Published in final edited form as: Hip Int. 2018 May 7;29(2):209–214. doi: 10.1177/1120700018773433

Gait asymmetries in unilateral symptomatic hip osteoarthritis and their association with radiographic severity and pain

Gary J Farkas 1, Bryan R Schlink 2, Louis F Fogg 3, Kharma C Foucher 4, Markus A Wimmer 5,6, Najia Shakoor 6
PMCID: PMC7333443  NIHMSID: NIHMS1603978  PMID: 29734841

Abstract

Introduction:

Little is known about the loading patterns in unilateral hip osteoarthritis (OA) and their relationship to radiographic severity and pain. We aimed to examine the loading patterns at the hips of those with unilateral symptomatic hip OA and identify associations between radiographic severity and pain with loading alterations.

Methods:

61 subjects with symptomatic unilateral hip OA underwent gait analyses and evaluation for radiographic severity (Kellgren-Lawrence [KL]-grade) and pain (visual analogue scale) at bilateral hips.

Results:

Hip OA subjects had greater range of motion and higher hip flexion, adduction, internal and external rotation moments at the contralateral, asymptomatic hip compared to the ipsilateral hip (p < 0.05). Correlations were noted between increasing KL-grade and increasing asymmetry of contralateral to ipsilateral hip loading (p < 0.05). There were no relationships with pain and loading asymmetry.

Discussion:

Unilateral symptomatic hip OA subjects demonstrate asymmetry in loading between the hips, with relatively greater loads at the contralateral hip. These loading asymmetries were directly related to the radiographic severity of symptomatic hip OA and not with pain.

Conclusion:

Additional research is needed to determine the role of gait asymmetries in disease progression.

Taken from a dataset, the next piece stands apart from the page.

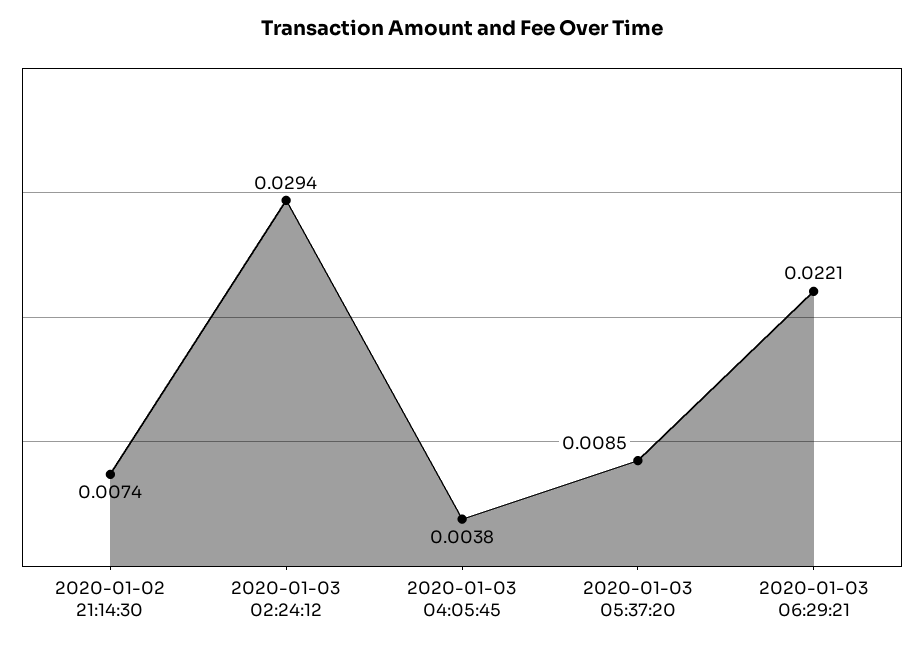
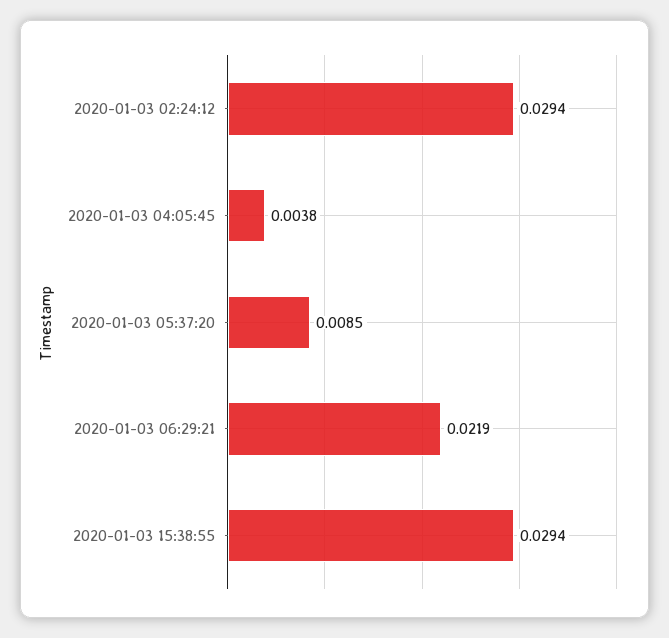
2020-01-02 21:14:30: 0.0074 -> none
2020-01-03 06:29:21: 0.0221 -> 0.0219
2020-01-03 15:38:55: none -> 0.0294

Keywords: Biomechanics, hip, loading, osteoarthritis, pain

Introduction

Osteoarthritis (OA) is the most common arthropathy worldwide and a major contributor to impaired quality of life and disability in older individuals.13 Biomechanics, including aberrant joint loading, have been known to contribute to cartilage degradation and play a significant role in lower extremity OA pathogenesis.4,5 The knees and hips are the most common joints affected by OA.6,7 Much of our information on aberrant joint loading in OA comes from studies of knees,8,9 and much less is known regarding alterations of loading patterns in OA of the hips.

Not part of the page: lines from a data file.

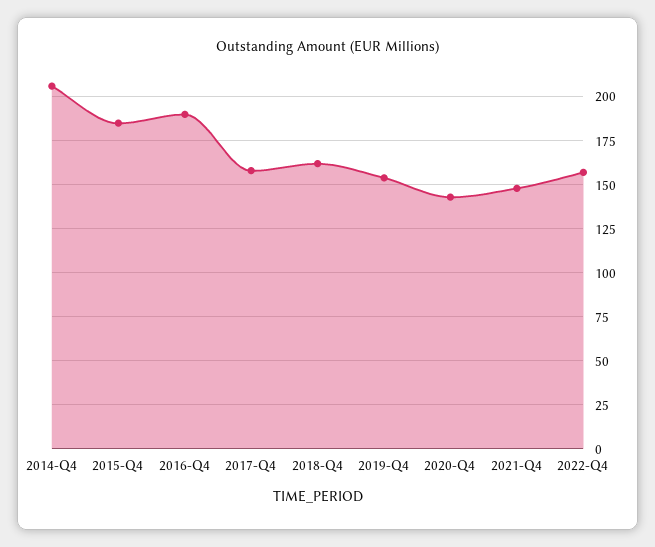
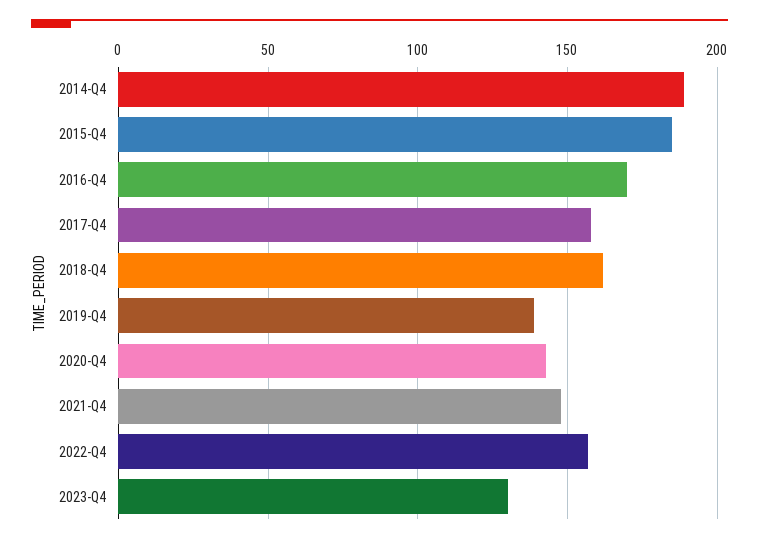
2014-Q4: 205 -> 190
2016-Q4: 190 -> 170
2019-Q4: 155 -> 140
2023-Q4: none -> 130

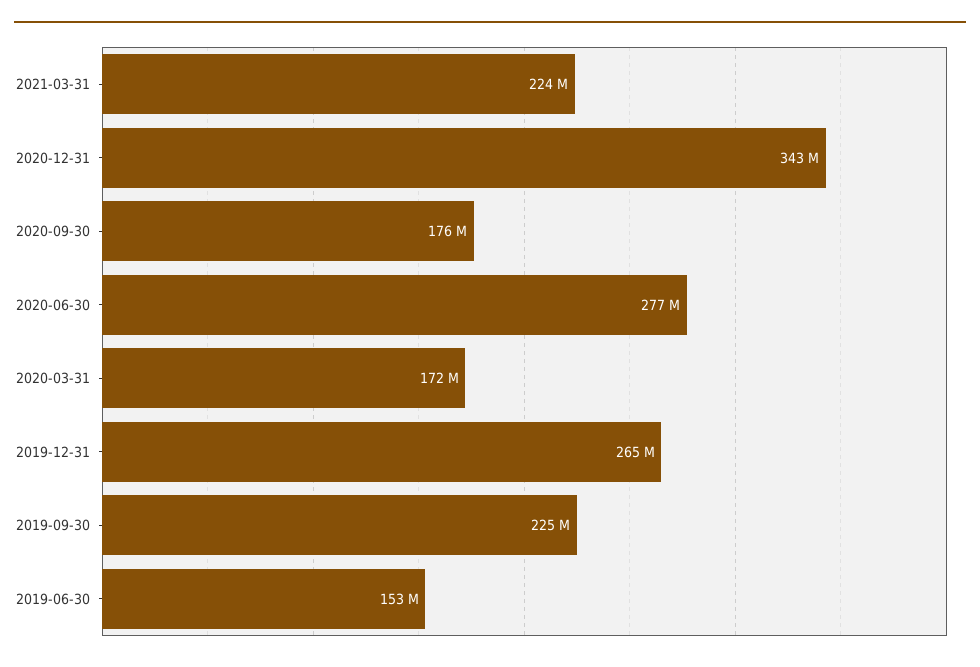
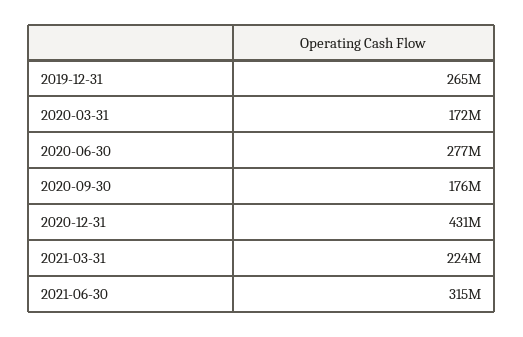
2020-12-31: 343000000 -> 431000000
2019-09-30: 225000000 -> none
2019-06-30: 153000000 -> none
2021-06-30: none -> 315000000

Through biomechanical studies of lower extremity OA it has become apparent physical and mechanical alterations at one joint can have an effect at other joints. We have previously demonstrated that the contralateral knee of those with unilateral hip OA is more likely to develop end-stage OA than the ipsilateral knee, as well as exhibit higher peak moments, suggesting that joint mechanics affect the evolution of lower extremity OA.5,10 The most common pattern for OA to progress is to the cognate joint, which in the case for hip OA is the contralateral hip.10,11 Studies have documented altered biomechanics in hip OA and these alterations may play a role in the bilateral progression of the disease.1215 However, what contributes to mechanical alterations, whether it is structural disease, pain, or a combination of these factors remains poorly understood. Increasing our understanding of these contributions may help to identify appropriate interventions to prevent disease progression.

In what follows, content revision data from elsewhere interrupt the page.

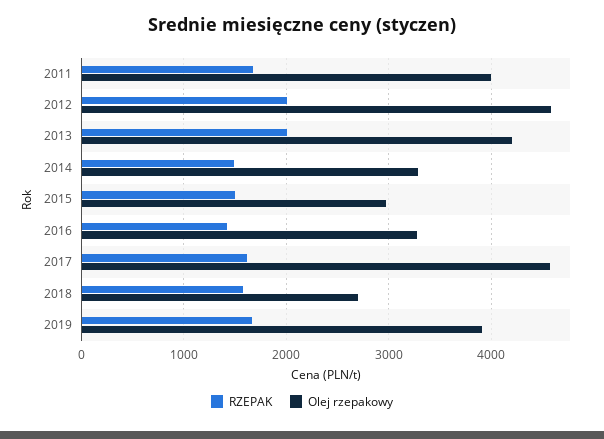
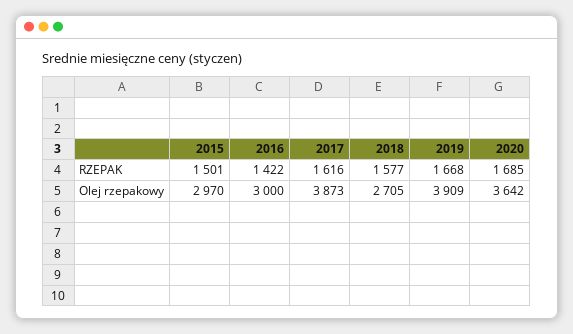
RZEPAK, 2011: 1700 -> none
Olej rzepakowy, 2011: 4000 -> none
RZEPAK, 2012: 2000 -> none
Olej rzepakowy, 2012: 4600 -> none
RZEPAK, 2013: 2000 -> none
Olej rzepakowy, 2013: 4200 -> none
RZEPAK, 2014: 1500 -> none
Olej rzepakowy, 2014: 3300 -> none
Olej rzepakowy, 2016: 3300 -> 3000
Olej rzepakowy, 2017: 4600 -> 3873
RZEPAK, 2020: none -> 1685
Olej rzepakowy, 2020: none -> 3642

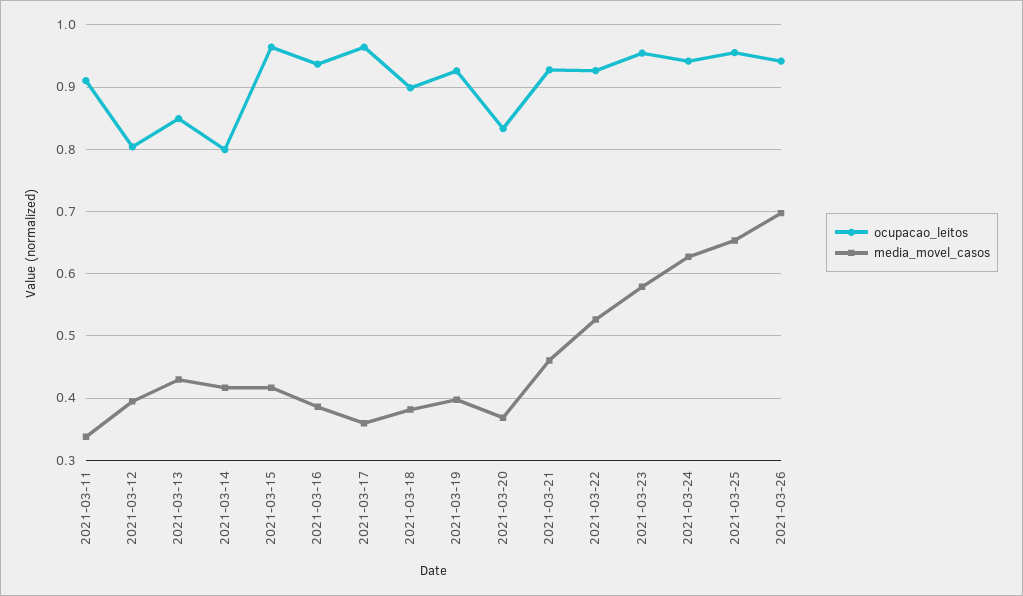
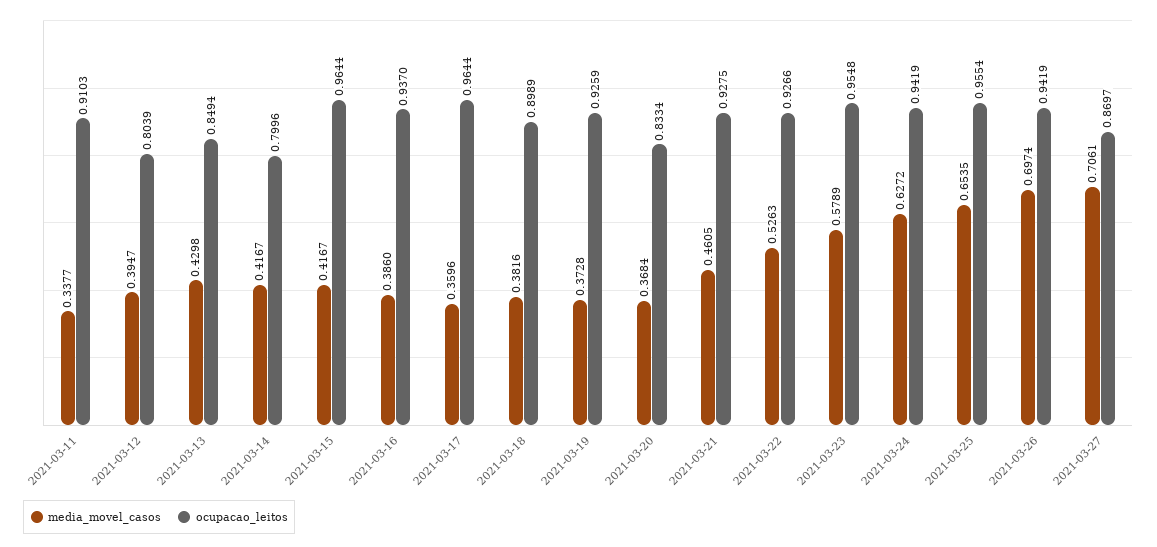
media_movel_casos, 2021-03-19: 0.4 -> 0.3728
media_movel_casos, 2021-03-27: none -> 0.7061
ocupacao_leitos, 2021-03-27: none -> 0.8697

This study had 2 aims focused on better understanding the mechanical alterations that occur in unilaterally symptomatic hip OA. The first aim was to evaluate alterations or asymmetries in loading between the hips in those that have unilateral symptomatic disease. The second aim was to explore how this asymmetry in loading was associated with radiographic severity and pain at the symptomatic hip. We hypothesised: (1) the contralateral hip of those with unilateral symptomatic hip OA would have higher dynamic joint loads relative to the symptomatic hip; and (2) radiographic severity and pain of the symptomatic hip would be independently related to degree of asymmetry in loading between the hip joints.

Methods

Subjects were part of a study approved by the Institutional Review Board of the host institution; the rights of the study participants were protected. Prior to participation all subjects completed informed consent. Data from this study cohort has previously been published.16 The current analyses used a slightly different sample from this cohort due to availability of complete data and subject criteria for analyses. Inclusion criteria included the presence of symptomatic OA of the hip as defined by the American College of Rheumatology’s Clinical Criteria for Classification and Reporting of OA of the hip,17 and by the presence of at least 30 mm of pain (on a 100 mm scale) while walking (corresponding to question one of the visual analogue format of the hip-directed Western Ontario and McMaster Universities Arthritis Index [WOMAC]).18 Participants were excluded if they had evidence of radiographic OA of the contralateral hip or of either knee in excess of grade 3 according to the Kellgren-Lawrence (KL) grading scale.19 In addition, participants were excluded if they had greater than 20 mm of pain during walking at the contralateral hip or either knee.5,20 Other exclusion criteria included the inability to walk without assistance, presence of an inflammatory arthropathy, history of any lower extremity joint replacement, and history of trauma and/or surgery to either hip or knee within the preceding 6 months.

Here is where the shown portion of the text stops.